For a number of months now I have been thinking I needed a new push broom for my workshop. I’ve looked various places, held some new ones in my hands and each time rejected them because I was unwilling to pay the $30 or more asking price. Last week, while driving in Walnut Grove, I spotted out of the corner of my eye, just the kind of broom I was looking for, laying in the ditch, broken in half, metal supports twisted and handle pretty banged up. I drove a good kilometre past the spot and I just couldn’t stop thinking about it. I turned around, parked and sure enough it was as bad and good as I had hoped. I threw it in the box and drove home. However, an hour later in my workshop I had repaired the damages and I am so proud of my ‘new’ broom, more pleased than if I’d bought it new.
Driving home from Otter Coop last week, past a lumber mill, I also loaded up the back of the truck with off-cuts of various lengths of thick cedar boards; perfect for building and replacing some of the swallow boxes I needed to get up before the swallow scouts return in the next number of weeks before egg laying.
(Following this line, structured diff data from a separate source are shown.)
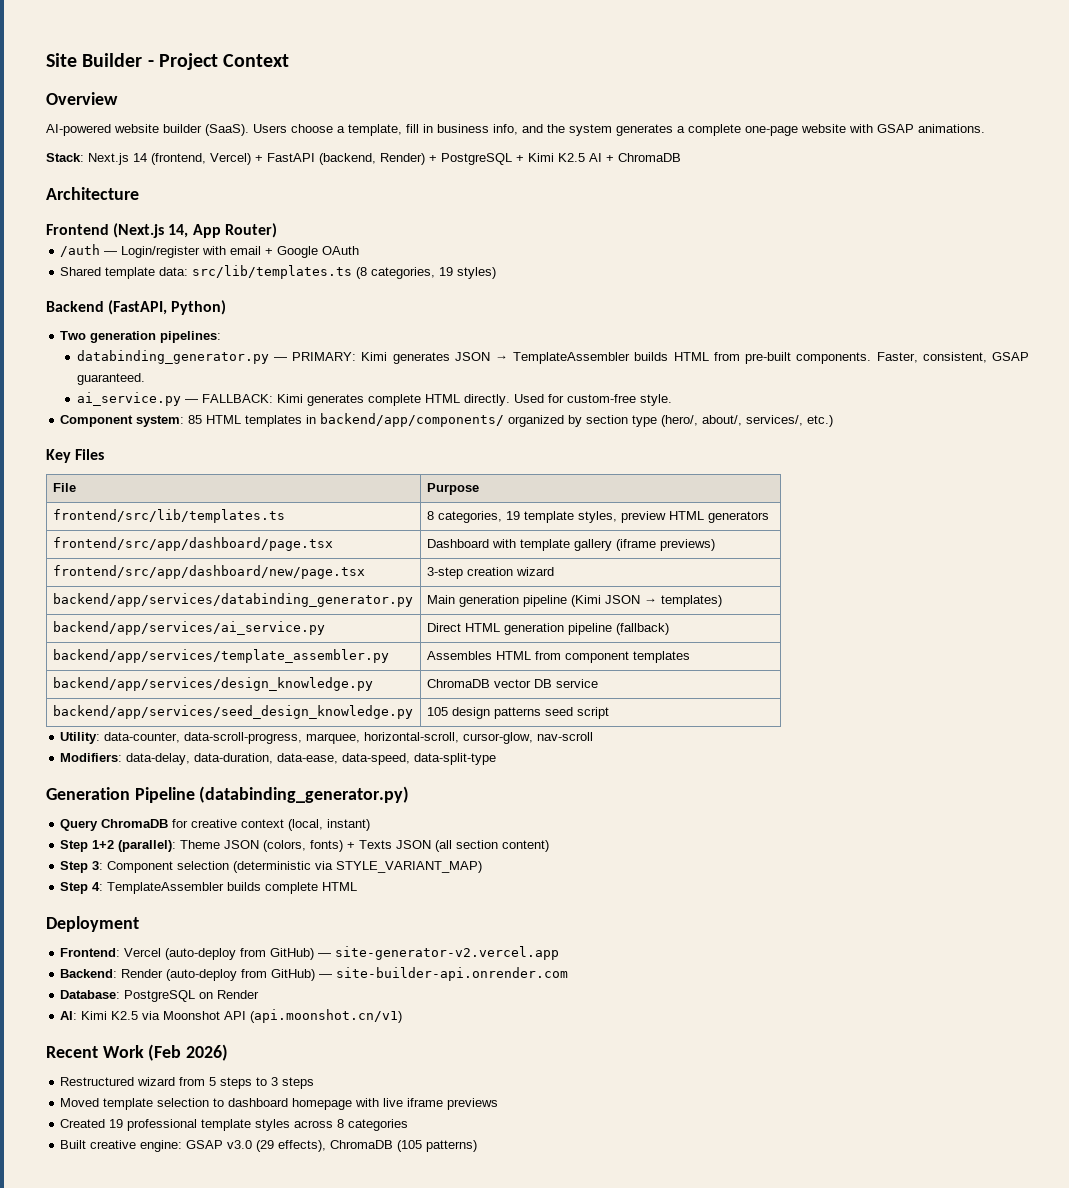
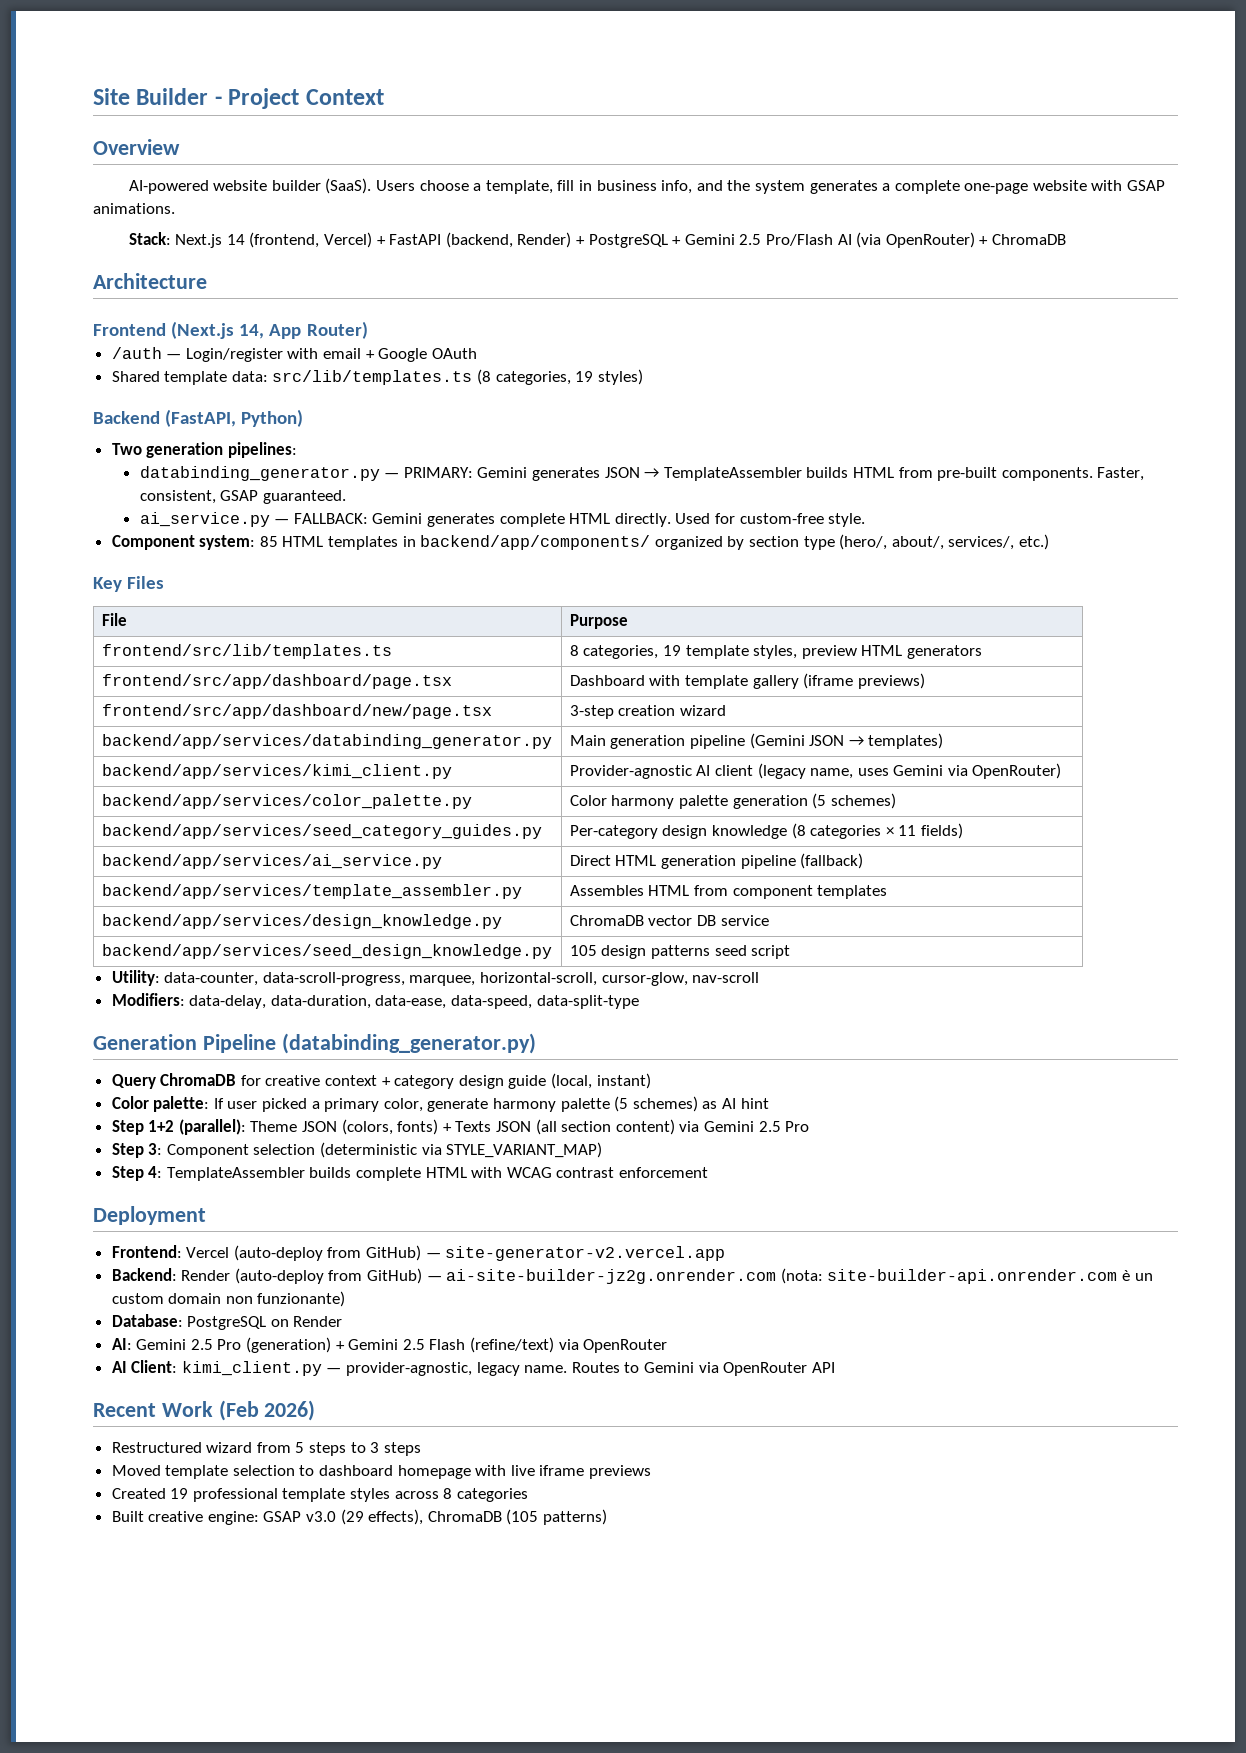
- Stack: Next.js 14 (frontend, Vercel) + FastAPI (backend, Render) + PostgreSQL + Kimi K2.5 AI + ChromaDB
+ Stack: Next.js 14 (frontend, Vercel) + FastAPI (backend, Render) + PostgreSQL + Gemini 2.5 Pro/Flash AI (via OpenRouter) + ChromaDB
- databinding_generator.py — PRIMARY: Kimi generates JSON → TemplateAssembler builds HTML from pre-built components.
+ databinding_generator.py — PRIMARY: Gemini generates JSON → TemplateAssembler builds HTML from pre-built components.
- ai_service.py — FALLBACK: Kimi generates complete HTML directly.
+ ai_service.py — FALLBACK: Gemini generates complete HTML directly.
- backend/app/services/databinding_generator.py | Main generation pipeline (Kimi JSON → templates)
+ backend/app/services/databinding_generator.py | Main generation pipeline (Gemini JSON → templates)
+ backend/app/services/kimi_client.py | Provider-agnostic AI client (legacy name, uses Gemini via OpenRouter)
+ backend/app/services/color_palette.py | Color harmony palette generation (5 schemes)
+ backend/app/services/seed_category_guides.py | Per-category design knowledge (8 categories × 11 fields)
- Query ChromaDB for creative context (local, instant)
+ Query ChromaDB for creative context + category design guide (local, instant)
+ Color palette: If user picked a primary color, generate harmony palette (5 schemes) as AI hint
- Step 1+2 (parallel): Theme JSON (colors, fonts) + Texts JSON (all section content)
+ Step 1+2 (parallel): Theme JSON (colors, fonts) + Texts JSON (all section content) via Gemini 2.5 Pro
- Step 4: TemplateAssembler builds complete HTML
+ Step 4: TemplateAssembler builds complete HTML with WCAG contrast enforcement
- Backend: Render (auto-deploy from GitHub) — site-builder-api.onrender.com
+ Backend: Render (auto-deploy from GitHub) — ai-site-builder-jz2g.onrender.com (nota: site-builder-api.onrender.com è un custom domain non funzionante)
- AI: Kimi K2.5 via Moonshot API (api.moonshot.cn/v1)
+ AI: Gemini 2.5 Pro (generation) + Gemini 2.5 Flash (refine/text) via OpenRouter
+ AI Client: kimi_client.py — provider-agnostic, legacy name. Routes to Gemini via OpenRouter API

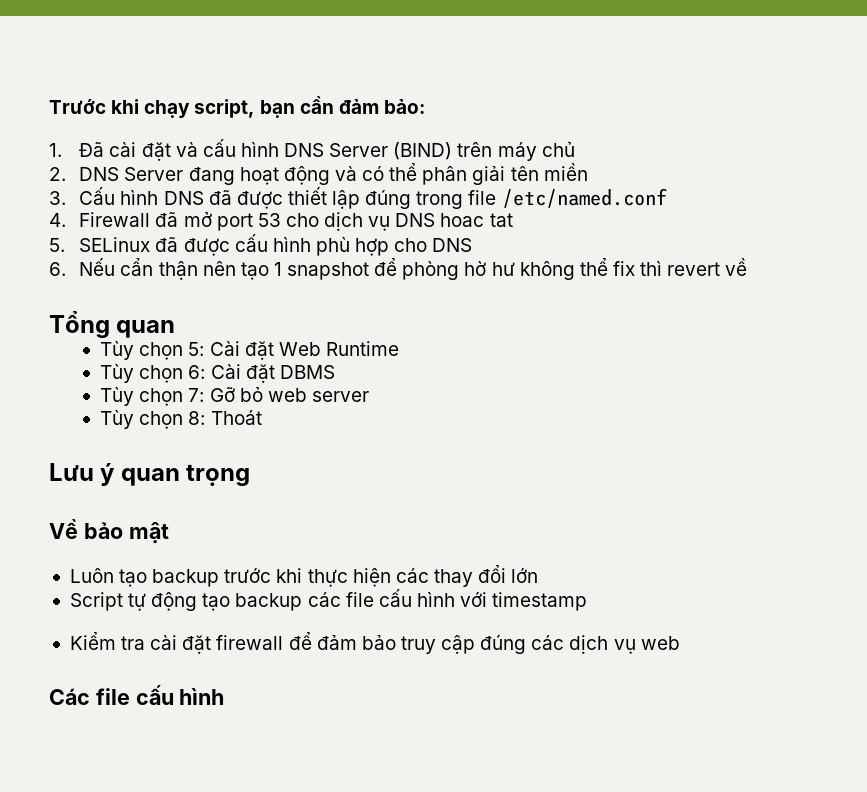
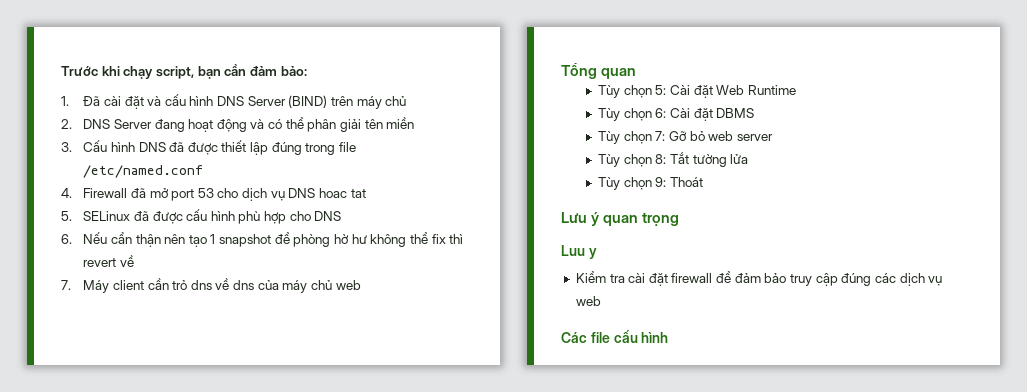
+ 7. Máy client cần trỏ dns về dns của máy chủ web
- Tùy chọn 8: Thoát
+ Tùy chọn 8: Tắt tường lửa
+ Tùy chọn 9: Thoát
- Về bảo mật
- Luôn tạo backup trước khi thực hiện các thay đổi lớn
- Script tự động tạo backup các file cấu hình với timestamp
+ Luu y

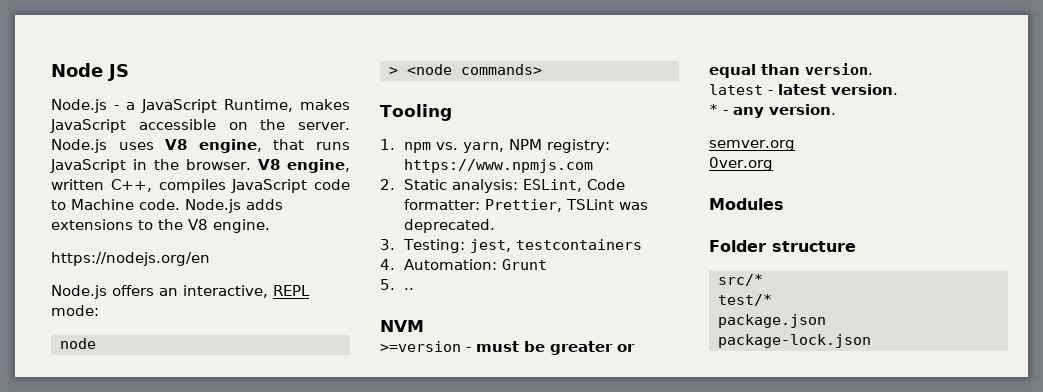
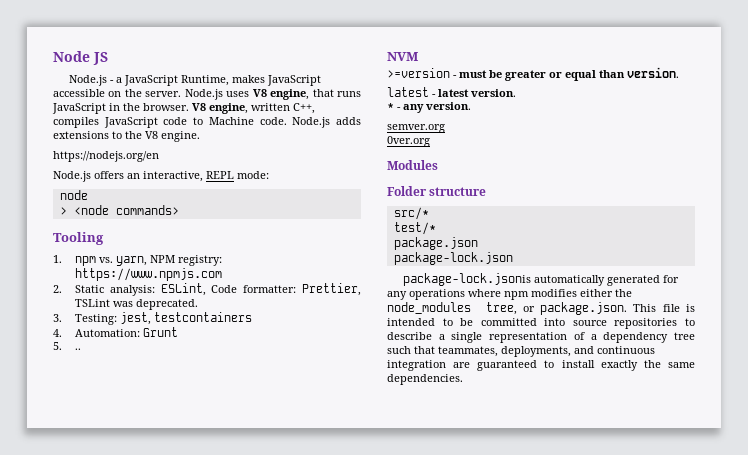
+ package-lock.jsonis automatically generated for any operations where npm modifies either the node_modules tree, or package.json. This file is intended to be committed into source repositories to describe a single representation of a dependency tree such that teammates, deployments, and continuous integration are guaranteed to install exactly the same dependencies.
More than 20 years ago when friends were helping us move from our old place to Swallowfield, one of the volunteer mover-friends commented on how after three moving trucks full of stuff he hadn’t seen one useful thing yet. Well, he was wrong. There was lots of useful stuff I’m still reusing and reinventing. The six or more R’s as I understand them are reinvent/rethink, refuse, reduce, reuse/repair, recycle and replace/rebuy. It might seem like a chore or a practice that we do grudgingly but what if we saw it as a good creation-care practice of sorts and a great joy as well, that might grow into a habit for the sake of this good earth.